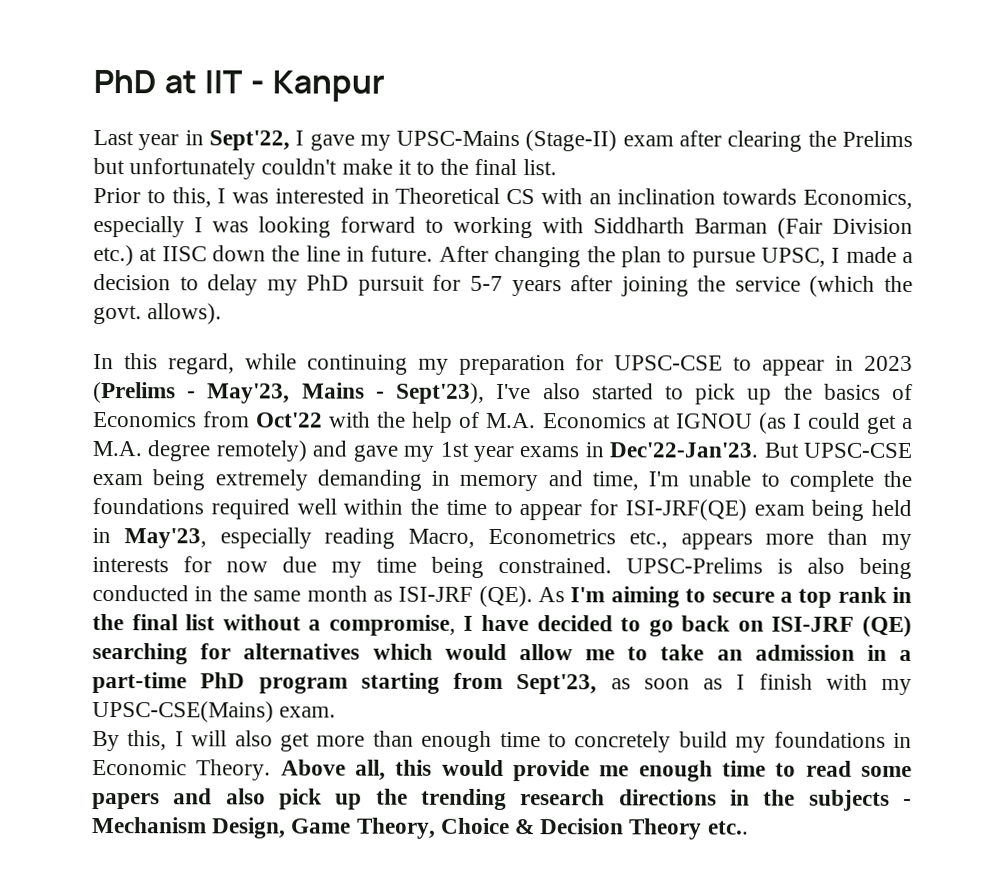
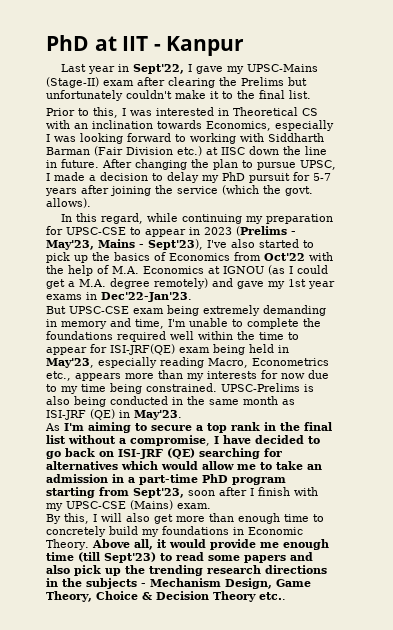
- In this regard, while continuing my preparation for UPSC-CSE to appear in 2023 (Prelims - May'23, Mains - Sept'23), I've also started to pick up the basics of Economics from Oct'22 with the help of M.A. Economics at IGNOU (as I could get a M.A. degree remotely) and gave my 1st year exams in Dec'22-Jan'23. But UPSC-CSE exam being extremely demanding in memory and time, I'm unable to complete the foundations required well within the time to appear for ISI-JRF(QE) exam being held in May'23, especially reading Macro, Econometrics etc., appears more than my interests for now due my time being constrained.
+ In this regard, while continuing my preparation for UPSC-CSE to appear in 2023 (Prelims - May'23, Mains - Sept'23), I've also started to pick up the basics of Economics from Oct'22 with the help of M.A. Economics at IGNOU (as I could get a M.A. degree remotely) and gave my 1st year exams in Dec'22-Jan'23.
+ But UPSC-CSE exam being extremely demanding in memory and time, I'm unable to complete the foundations required well within the time to appear for ISI-JRF(QE) exam being held in May'23, especially reading Macro, Econometrics etc., appears more than my interests for now due to my time being constrained.
- UPSC-Prelims is also being conducted in the same month as ISI-JRF (QE). As I'm aiming to secure a top rank in the final list without a compromise, I have decided to go back on ISI-JRF (QE) searching for alternatives which would allow me to take an admission in a part-time PhD program starting from Sept'23, as soon as I finish with my UPSC-CSE(Mains) exam.
+ UPSC-Prelims is also being conducted in the same month as ISI-JRF (QE) in May'23.
+ As I'm aiming to secure a top rank in the final list without a compromise, I have decided to go back on ISI-JRF (QE) searching for alternatives which would allow me to take an admission in a part-time PhD program starting from Sept'23, soon after I finish with my UPSC-CSE (Mains) exam.
- Above all, this would provide me enough time to read some papers and also pick up the trending research directions in the subjects - Mechanism Design, Game Theory, Choice & Decision Theory etc..
+ Above all, it would provide me enough time (till Sept'23) to read some papers and also pick up the trending research directions in the subjects - Mechanism Design, Game Theory, Choice & Decision Theory etc..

★ ★ ★

*Task brief*: Among the lines above, find each one containing the string "enough" and copy it.

*Written response*:
- Above all, this would provide me enough time to read some papers and also pick up the trending research directions in the subjects - Mechanism Design, Game Theory, Choice & Decision Theory etc..
+ Above all, it would provide me enough time (till Sept'23) to read some papers and also pick up the trending research directions in the subjects - Mechanism Design, Game Theory, Choice & Decision Theory etc..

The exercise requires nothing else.